Data items:
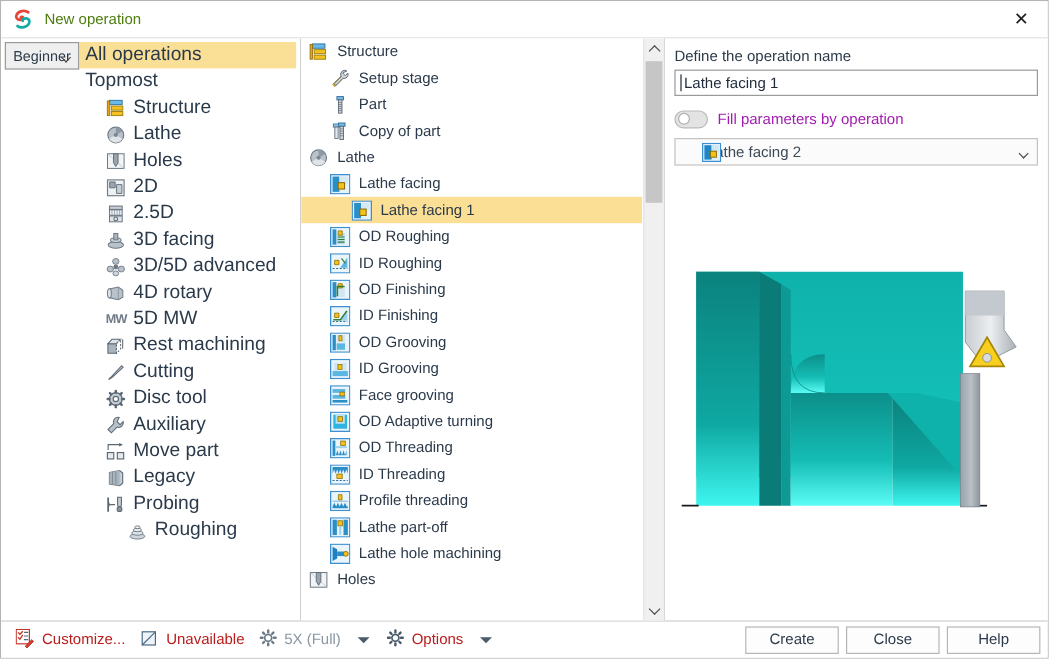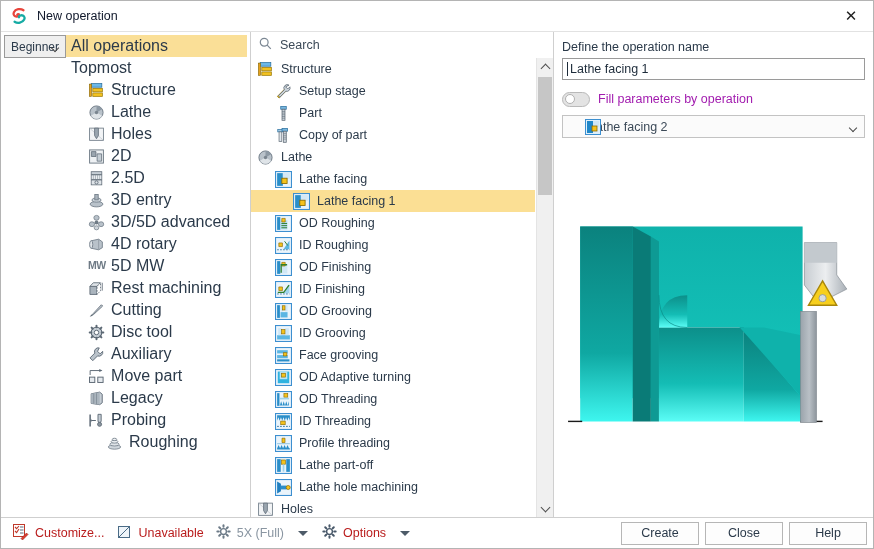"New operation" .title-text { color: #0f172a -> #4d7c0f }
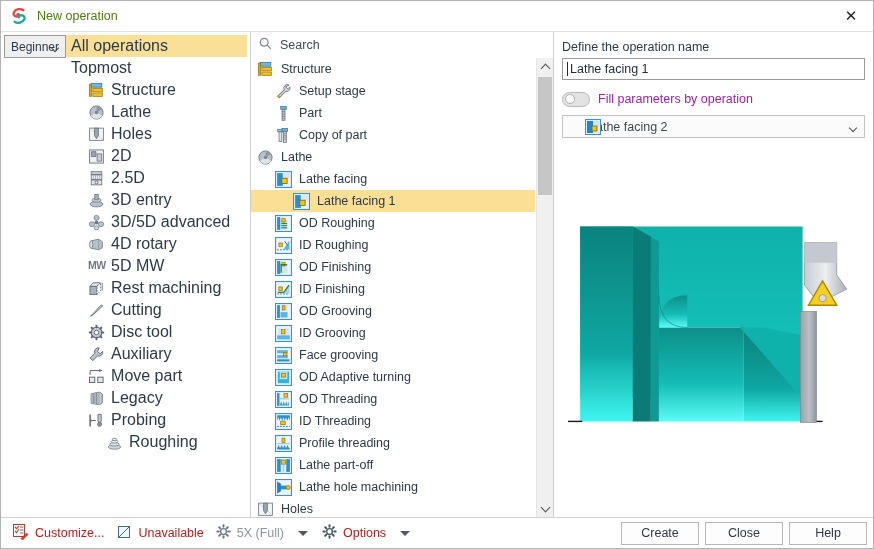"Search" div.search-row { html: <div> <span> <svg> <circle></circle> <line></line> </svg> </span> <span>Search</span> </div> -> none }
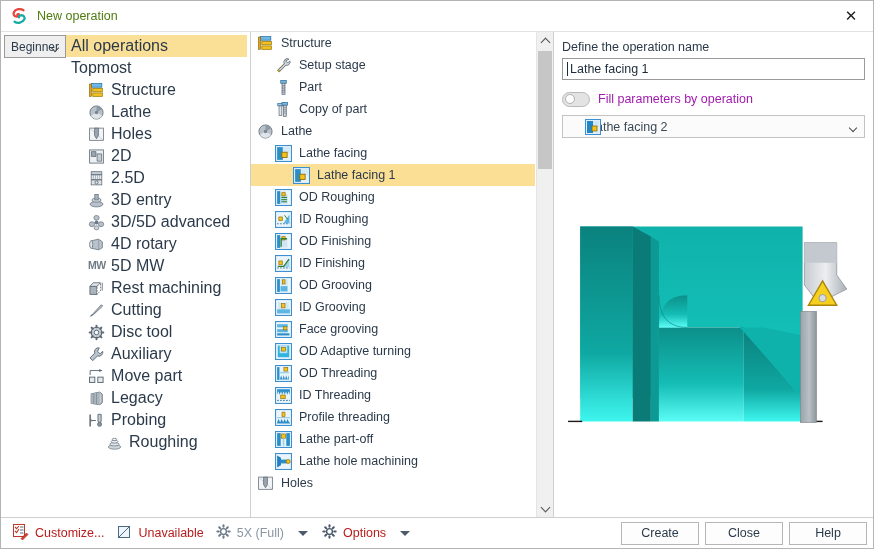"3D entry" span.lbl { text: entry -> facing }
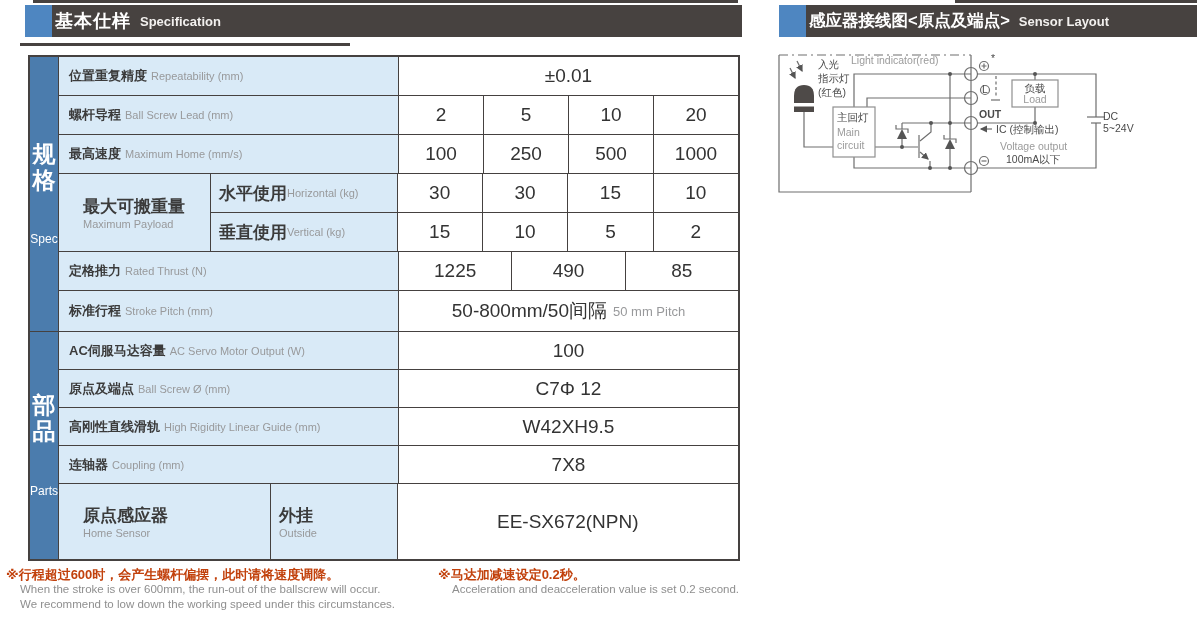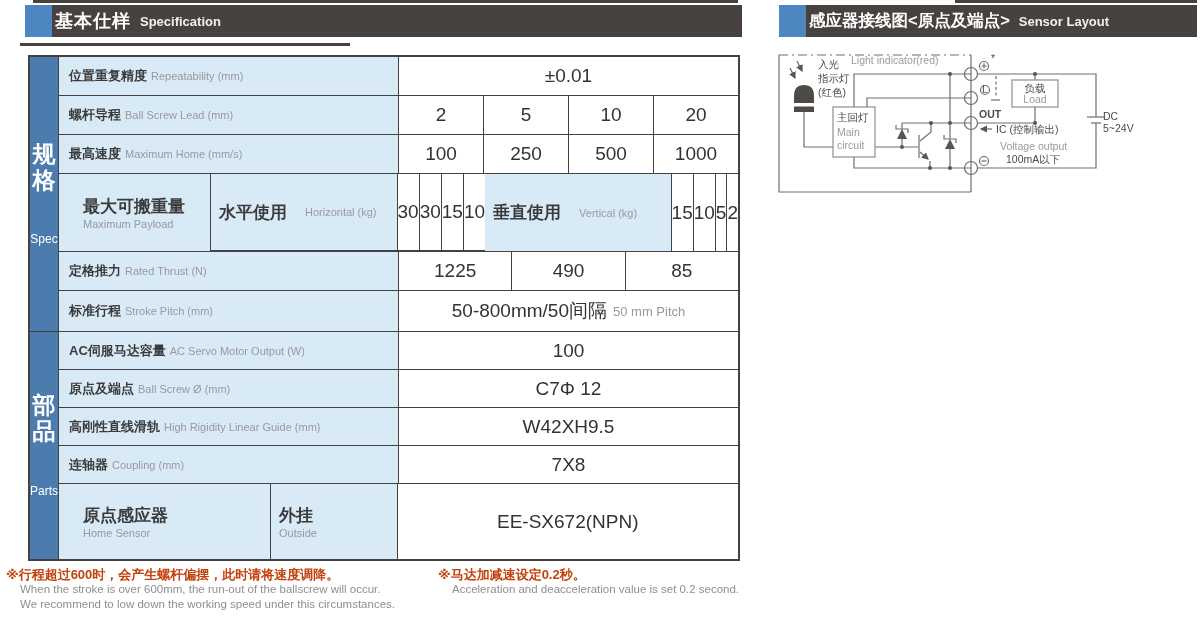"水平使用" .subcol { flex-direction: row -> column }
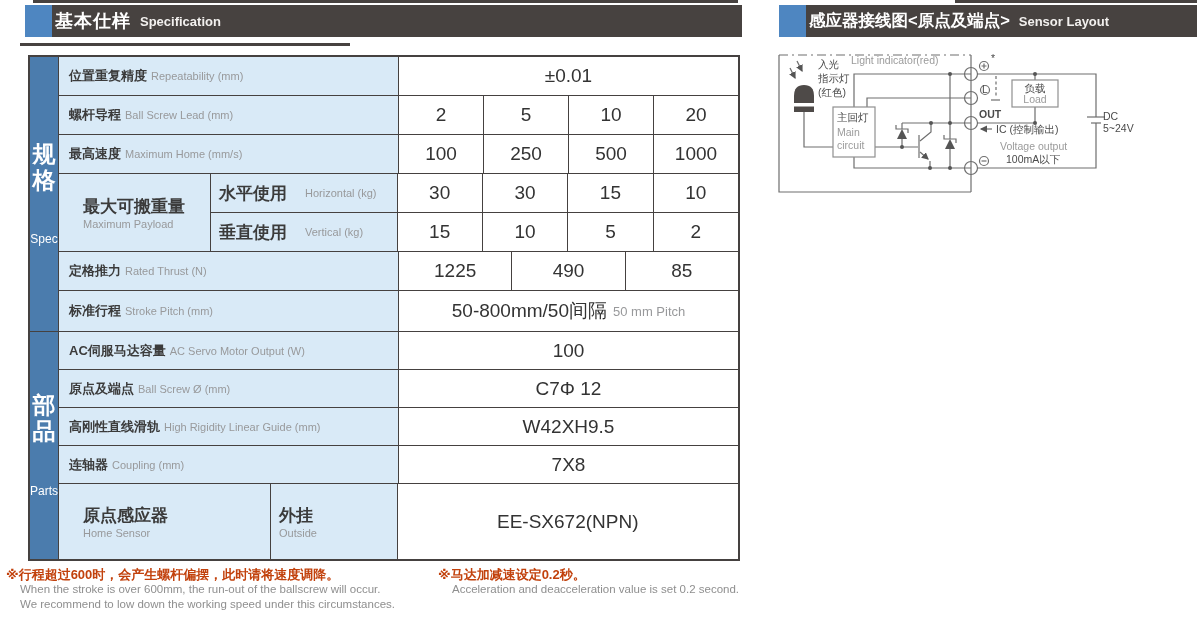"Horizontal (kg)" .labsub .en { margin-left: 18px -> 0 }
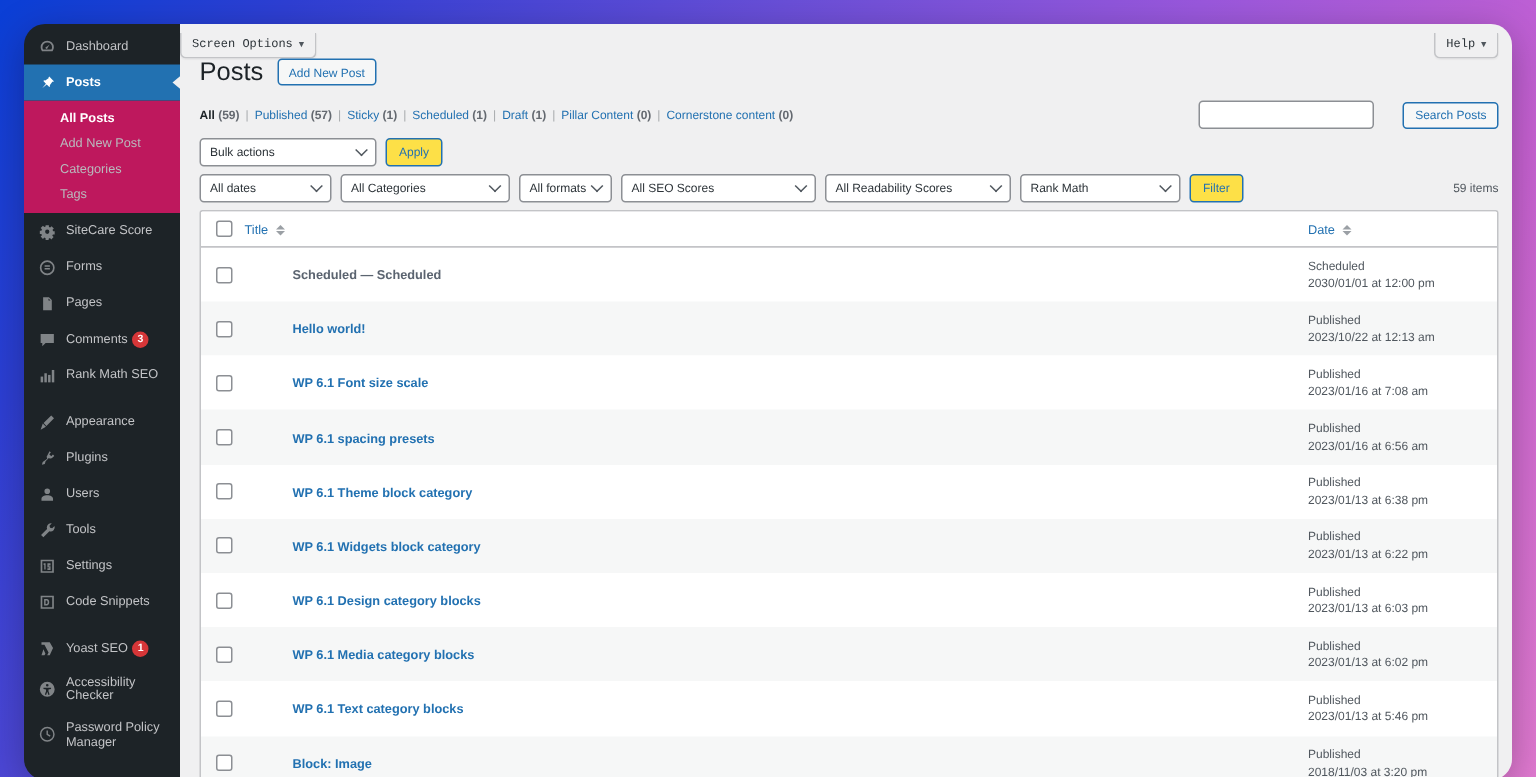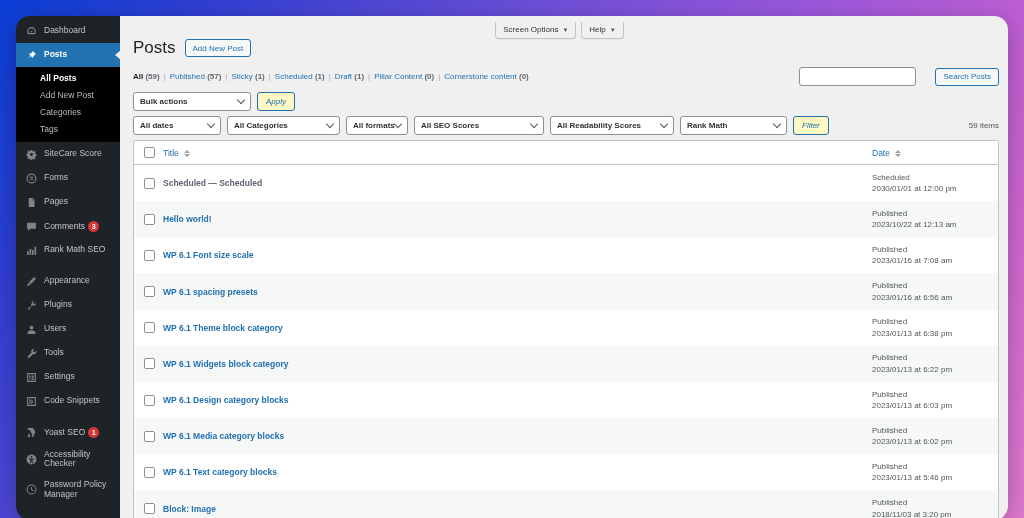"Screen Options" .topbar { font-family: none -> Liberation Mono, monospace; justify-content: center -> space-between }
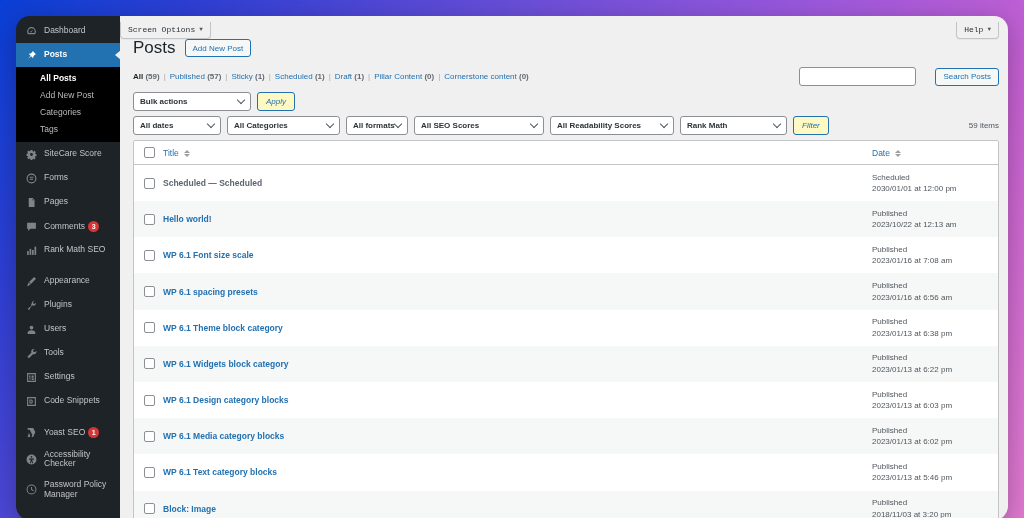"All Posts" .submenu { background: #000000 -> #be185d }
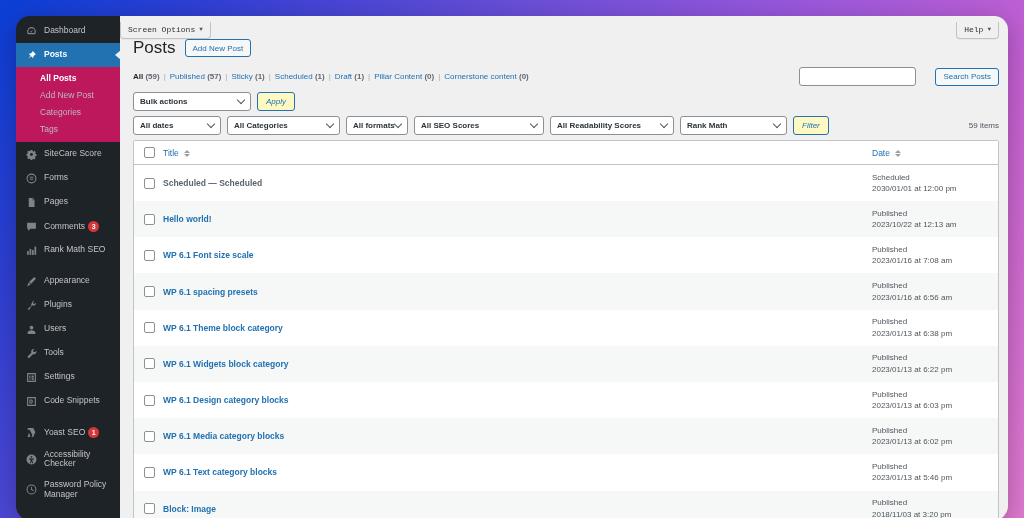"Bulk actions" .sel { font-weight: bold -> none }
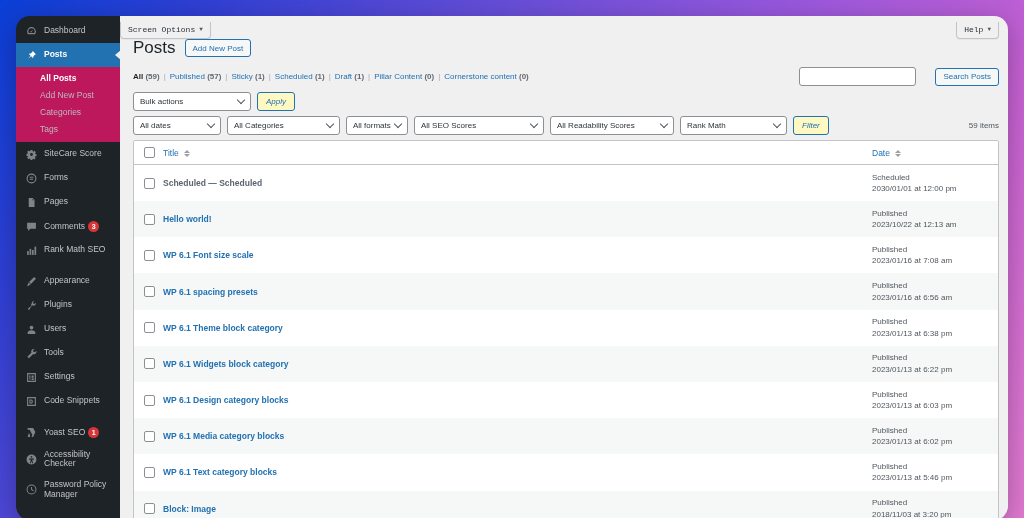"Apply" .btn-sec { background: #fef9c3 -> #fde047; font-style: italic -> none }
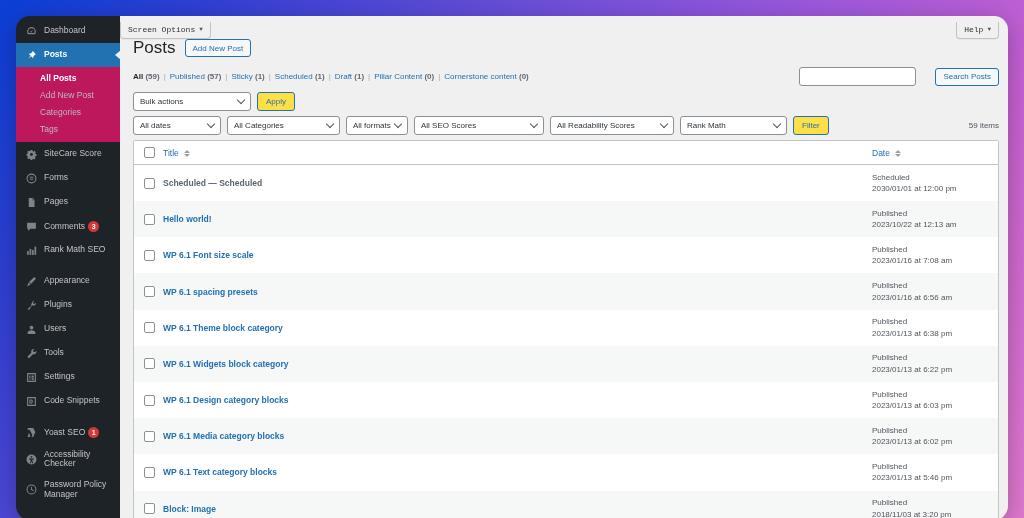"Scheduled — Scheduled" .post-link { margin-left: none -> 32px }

**TASK STATEMENT**:
Copy the records above exactly. Do not carry any picture into the copy.

**RESPONSE BELOW**:
"New operation" .title-text { color: #0f172a -> #4d7c0f }
"Search" div.search-row { html: <div> <span> <svg> <circle></circle> <line></line> </svg> </span> <span>Search</span> </div> -> none }
"3D entry" span.lbl { text: entry -> facing }
"水平使用" .subcol { flex-direction: row -> column }
"Horizontal (kg)" .labsub .en { margin-left: 18px -> 0 }
"Screen Options" .topbar { font-family: none -> Liberation Mono, monospace; justify-content: center -> space-between }
"All Posts" .submenu { background: #000000 -> #be185d }
"Bulk actions" .sel { font-weight: bold -> none }
"Apply" .btn-sec { background: #fef9c3 -> #fde047; font-style: italic -> none }
"Scheduled — Scheduled" .post-link { margin-left: none -> 32px }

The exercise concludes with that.